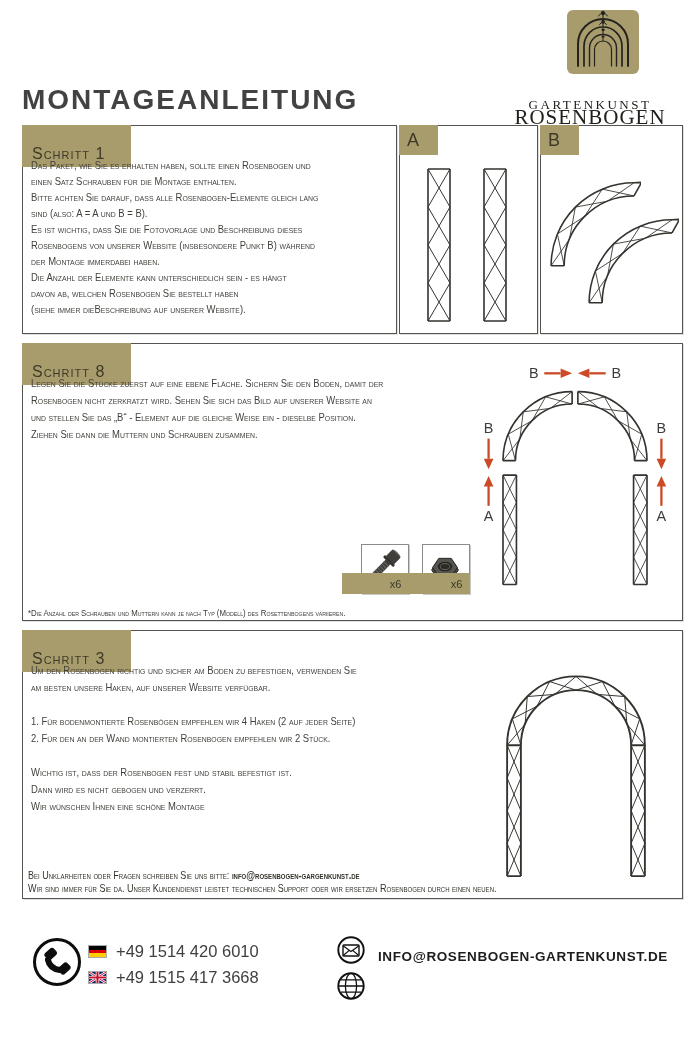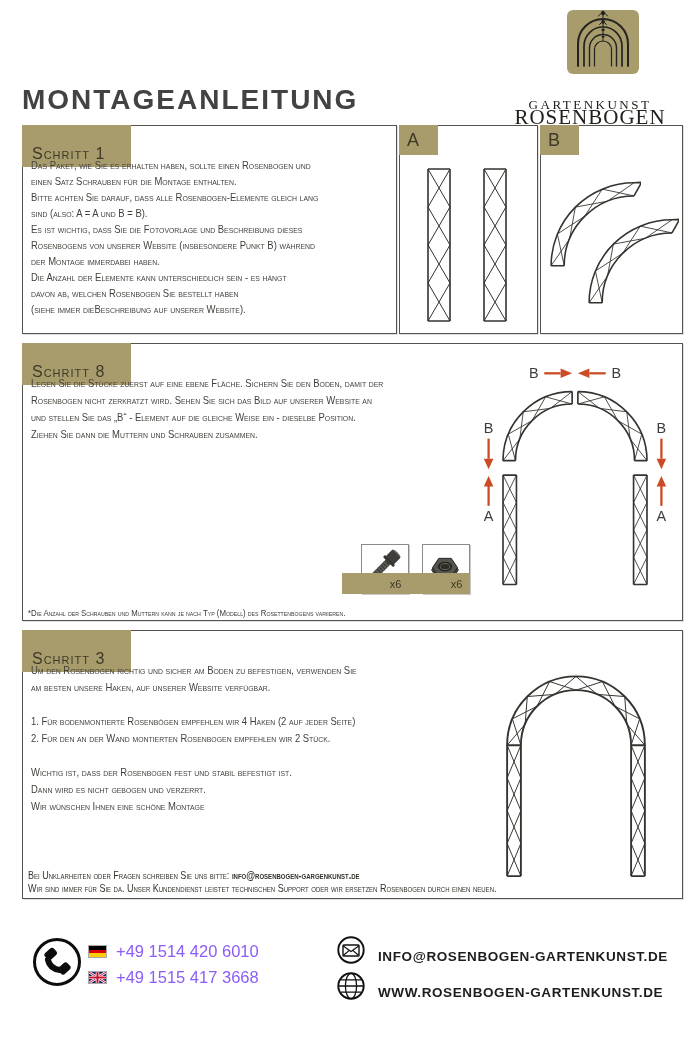--- a/index.html
+++ b/index.html
@@ -49,21 +49,21 @@
             width:640px;transform:scaleX(0.87);transform-origin:0 0;color:#3b3a36;}
 
   .contact-note{position:absolute;left:5px;bottom:3px;width:760px;font-variant:small-caps;
                 font-size:10.5px;line-height:13px;transform:scaleX(0.86);transform-origin:0 0;color:#333129;}
   .contact-note p{margin:0;}
   .contact-note strong{font-weight:bold;}
 
   
   .phone-icon{position:absolute;left:33px;top:938px;width:48px;height:48px;border:3.5px solid #0d0d0d;
               border-radius:50%;box-sizing:border-box;}
-  .phone-lines{position:absolute;left:88px;top:942px;font-size:16.5px;color:#8b5cf6;}
+  .phone-lines{position:absolute;left:88px;top:942px;font-size:16.5px;color:#404040;}
   .phone-row{display:flex;align-items:center;gap:9px;margin-bottom:7px;}
   .flag{display:inline-block;width:17px;height:11px;line-height:0;border:0.5px solid #aaa;}
   .flag-de{background:linear-gradient(#000 0 33%,#d00 33% 66%,#ffce00 66% 100%);}
   .web-lines{position:absolute;left:337px;top:936px;}
   .web-row{display:flex;align-items:flex-end;gap:13px;margin-bottom:8px;
            font-size:13.5px;font-weight:bold;letter-spacing:0.6px;color:#1d1d1d;}
   .circle-icon{display:inline-block;width:28px;height:28px;line-height:0;}
 
   svg text{font-family:"Liberation Sans",sans-serif;}
 </style>
@@ -312,17 +312,16 @@
       <span>INFO@ROSENBOGEN-GARTENKUNST.DE</span>
     </div>
     <div class="web-row">
       <span class="circle-icon">
         <svg width="28" height="28" viewBox="0 0 28 28" fill="none" stroke="#111">
           <circle cx="14" cy="14" r="12.7" stroke-width="1.9"></circle>
           <ellipse cx="14" cy="14" rx="5.6" ry="12.7" stroke-width="1.3"></ellipse>
           <path d="M1.3 14 H26.7 M3.6 7.8 H24.4 M3.6 20.2 H24.4" stroke-width="1.3"></path>
         </svg>
       </span>
-      <span>WWW.ROSENBOGEN-GARTENKUNST.DE</span>
     </div>
   </div>
 
 </div>
 
 </body></html>

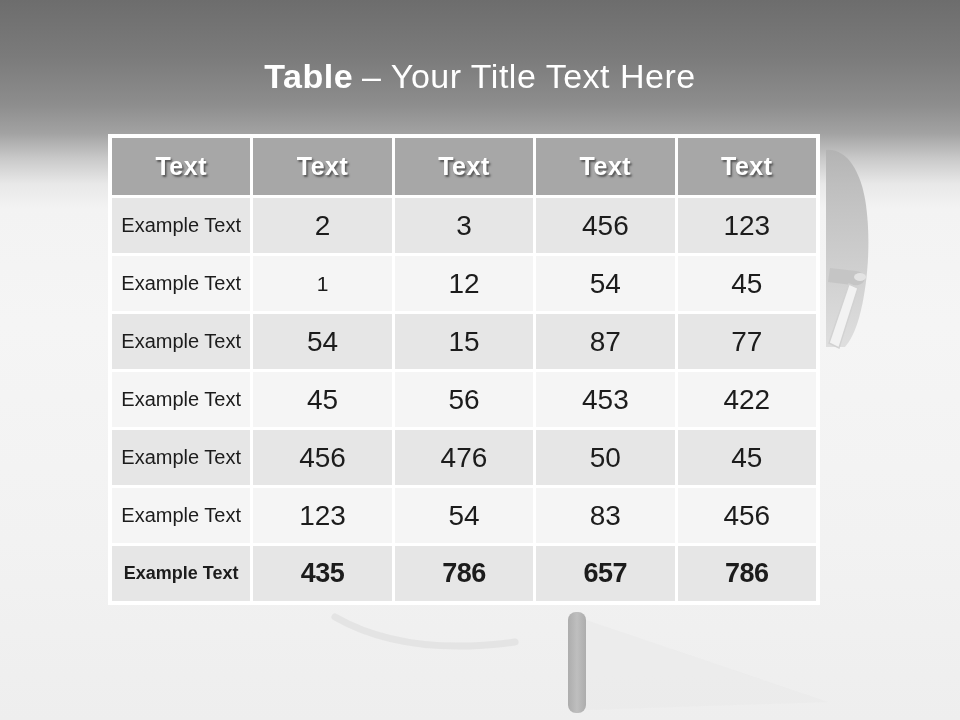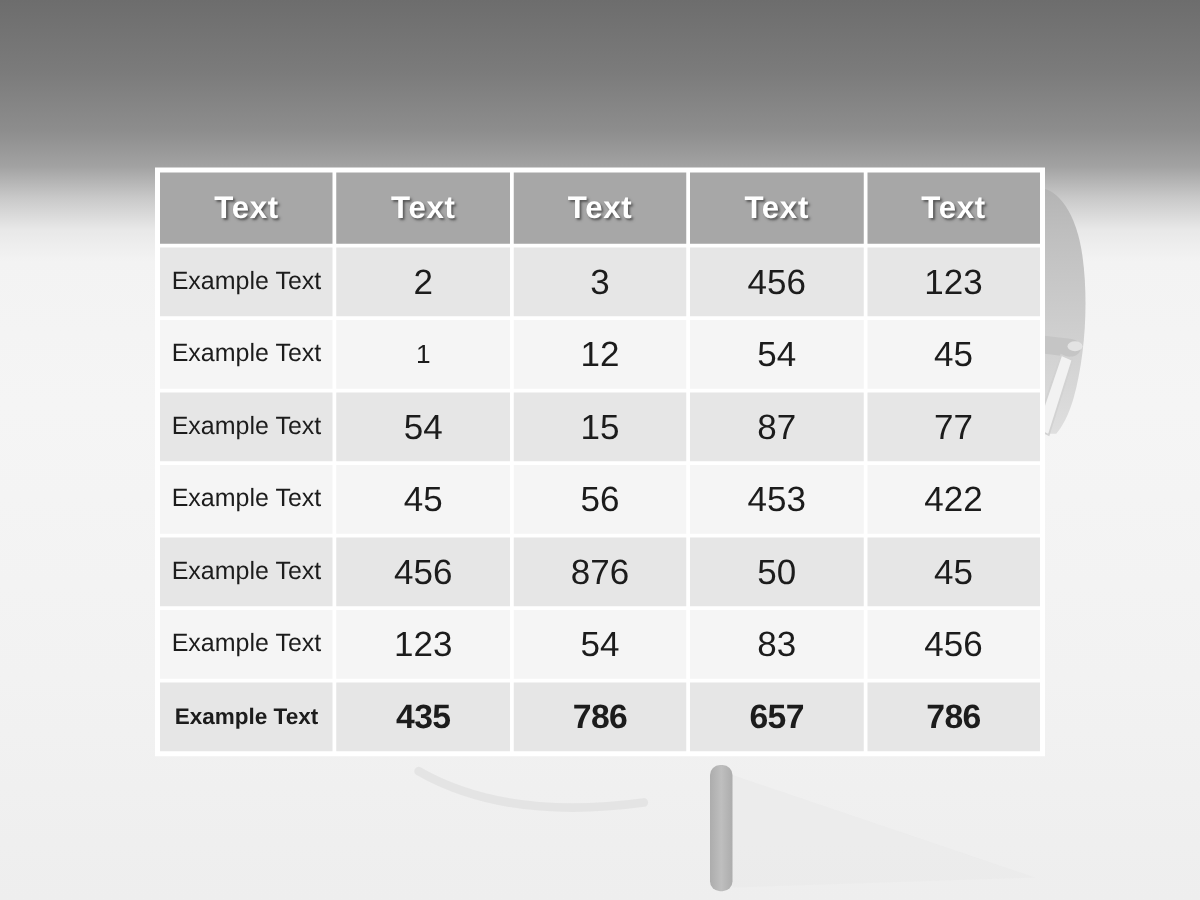--- a/index.html
+++ b/index.html
@@ -20,21 +20,21 @@
   }
   .slide-title{
     position:absolute;left:0;top:54px;width:100%;
     text-align:center;color:var(--title-color);
     font-size:34px;line-height:44px;letter-spacing:.5px;
     z-index:1;white-space:nowrap;
   }
   .slide-title .t-bold{font-weight:bold;margin-right:9px;}
   .chair-svg{position:absolute;left:0;top:0;z-index:1;pointer-events:none;}
   .tbl-wrap{
-    position:absolute;left:124px;top:134px;width:712px;z-index:2;
+    position:absolute;left:108px;top:134px;width:712px;z-index:2;
   }
   table.data{
     width:712px;table-layout:fixed;
     border-collapse:separate;border-spacing:3px;
     background:var(--border-color);
     padding:1px;
   }
   table.data th{
     background:var(--header-bg);
     color:#fff;font-weight:bold;font-size:25px;
@@ -90,20 +90,23 @@
 
     <polygon points="849,284 858,288 839,348 829,343" fill="#f4f4f4" stroke="#d2d2d2" stroke-width="1.5" opacity="0.95"></polygon>
 
     <polygon points="586,620 828,702 586,710" fill="#e9e9e9" opacity="0.6"></polygon>
 
     <path d="M335,617 Q405,657 515,642" fill="none" stroke="#e2e2e2" stroke-width="7" opacity="0.85" stroke-linecap="round"></path>
 
     <rect x="568" y="612" width="18" height="101" rx="8" fill="url(#legG)" opacity="0.95"></rect>
   </svg>
 
+  <div class="slide-title">
+    <span class="t-bold">Table</span><span>– Your Title Text Here</span>
+  </div>
 
   <div class="tbl-wrap">
     <table class="data">
       <thead>
           <tr>
             <th>Text</th>
             <th>Text</th>
             <th>Text</th>
             <th>Text</th>
             <th>Text</th>
@@ -134,21 +137,21 @@
           <tr>
             <td class="label">Example Text</td>
             <td class="num">45</td>
             <td class="num">56</td>
             <td class="num">453</td>
             <td class="num">422</td>
           </tr>
           <tr>
             <td class="label">Example Text</td>
             <td class="num">456</td>
-            <td class="num">876</td>
+            <td class="num">476</td>
             <td class="num">50</td>
             <td class="num">45</td>
           </tr>
           <tr>
             <td class="label">Example Text</td>
             <td class="num">123</td>
             <td class="num">54</td>
             <td class="num">83</td>
             <td class="num">456</td>
           </tr>

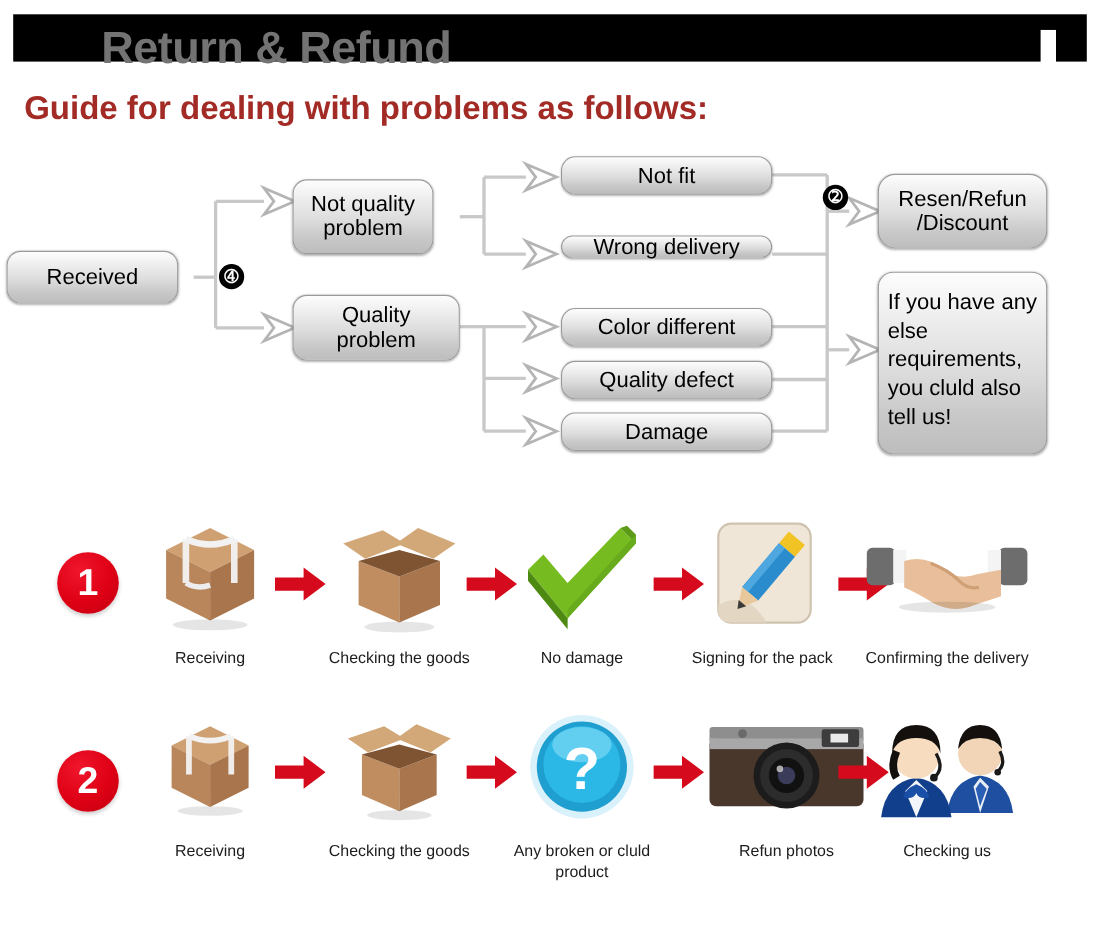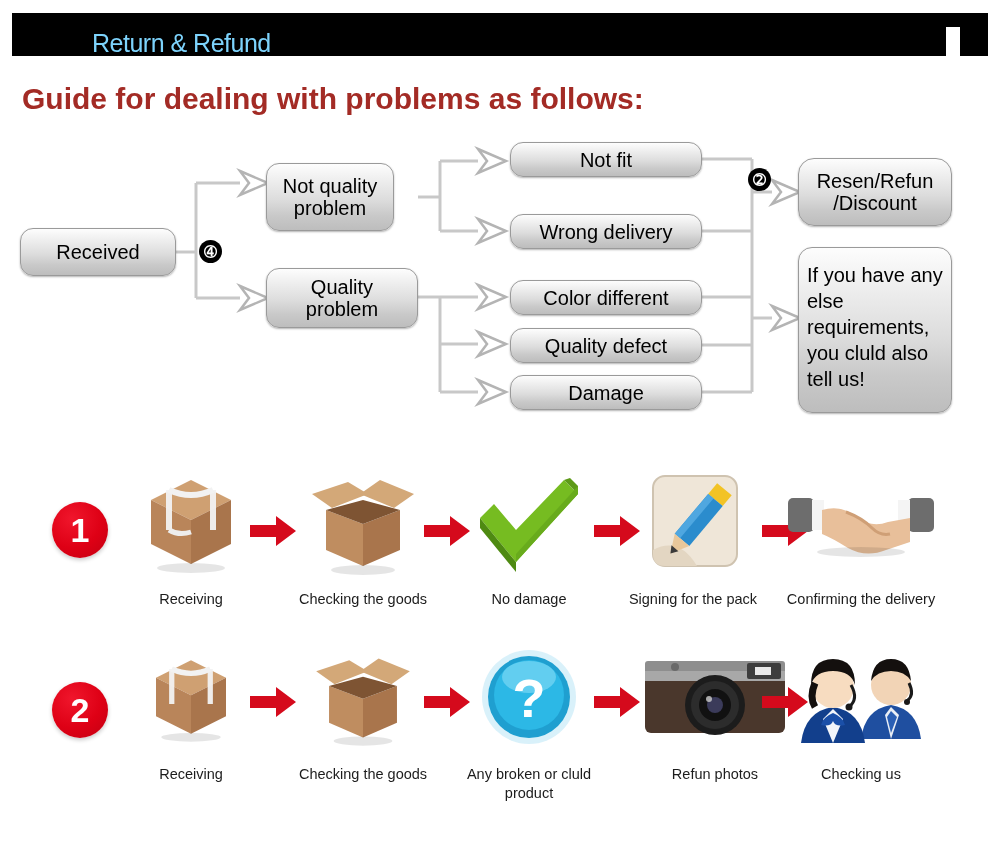--- a/index.html
+++ b/index.html
@@ -13,21 +13,21 @@
   }
   #root{position:relative;width:1000px;height:841px;}
 
   
   .header-bar{
     position:absolute;left:12px;top:13px;width:976px;height:43px;
     background:#000000;
   }
   .header-title{
     position:absolute;left:80px;top:14px;
-    font-size:25px;font-weight:normal;color:#7dd3fc;
+    font-size:41px;font-weight:bold;color:#737373;
     letter-spacing:-0.5px;line-height:33px;
     white-space:nowrap;
   }
   .header-arrow{
     position:absolute;left:918px;top:14px;width:46px;height:54px;
   }
   .section-title{
     position:absolute;left:22px;top:80px;
     font-size:30px;font-weight:bold;color:#A32B25;
     white-space:nowrap;line-height:38px;
@@ -135,39 +135,39 @@
         <polygon points="478,149 506,161 478,173 487,161"></polygon>
         <polygon points="478,219 506,231 478,243 487,231"></polygon>
         <polygon points="478,285 506,297 478,309 487,297"></polygon>
         <polygon points="478,332 506,344 478,356 487,344"></polygon>
         <polygon points="478,380 506,392 478,404 487,392"></polygon>
         <polygon points="772,180 800,192 772,204 781,192"></polygon>
         <polygon points="772,306 800,318 772,330 781,318"></polygon>
       </g>
     </svg>
 
-    <div class="fbox" style="left:20px;top:228px;width:156px;height:48px;justify-content:center;">
+    <div class="fbox" style="left:6px;top:228px;width:156px;height:48px;justify-content:center;">
       <span>Received</span>
     </div>
 
     <div class="badge" style="left:199px;top:240px;">➃</div>
 
     <div class="fbox" style="left:266px;top:163px;width:128px;height:68px;white-space:pre-line;">
       <span>Not quality
 problem</span>
     </div>
     <div class="fbox" style="left:266px;top:268px;width:152px;height:60px;white-space:pre-line;">
       <span>Quality
 problem</span>
     </div>
 
     <div class="fbox" style="left:510px;top:142px;width:192px;height:35px;">
       <span>Not fit</span>
     </div>
-    <div class="fbox" style="left:510px;top:214px;width:192px;height:35px;">
+    <div class="fbox" style="left:510px;top:214px;width:192px;height:21px;">
       <span>Wrong delivery</span>
     </div>
     <div class="fbox" style="left:510px;top:280px;width:192px;height:35px;">
       <span>Color different</span>
     </div>
     <div class="fbox" style="left:510px;top:328px;width:192px;height:35px;">
       <span>Quality defect</span>
     </div>
     <div class="fbox" style="left:510px;top:375px;width:192px;height:35px;">
       <span>Damage</span>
==================================================
▶ [What this task involves]:
Whenever "stroke" shows up in a line of the listing, copy that whole line.

▶ [Completed task]:
         <svg width="28" height="28" viewBox="0 0 28 28" fill="none" stroke="#111">
           <circle cx="14" cy="14" r="12.7" stroke-width="1.9"></circle>
           <ellipse cx="14" cy="14" rx="5.6" ry="12.7" stroke-width="1.3"></ellipse>
           <path d="M1.3 14 H26.7 M3.6 7.8 H24.4 M3.6 20.2 H24.4" stroke-width="1.3"></path>
     <polygon points="849,284 858,288 839,348 829,343" fill="#f4f4f4" stroke="#d2d2d2" stroke-width="1.5" opacity="0.95"></polygon>
     <path d="M335,617 Q405,657 515,642" fill="none" stroke="#e2e2e2" stroke-width="7" opacity="0.85" stroke-linecap="round"></path>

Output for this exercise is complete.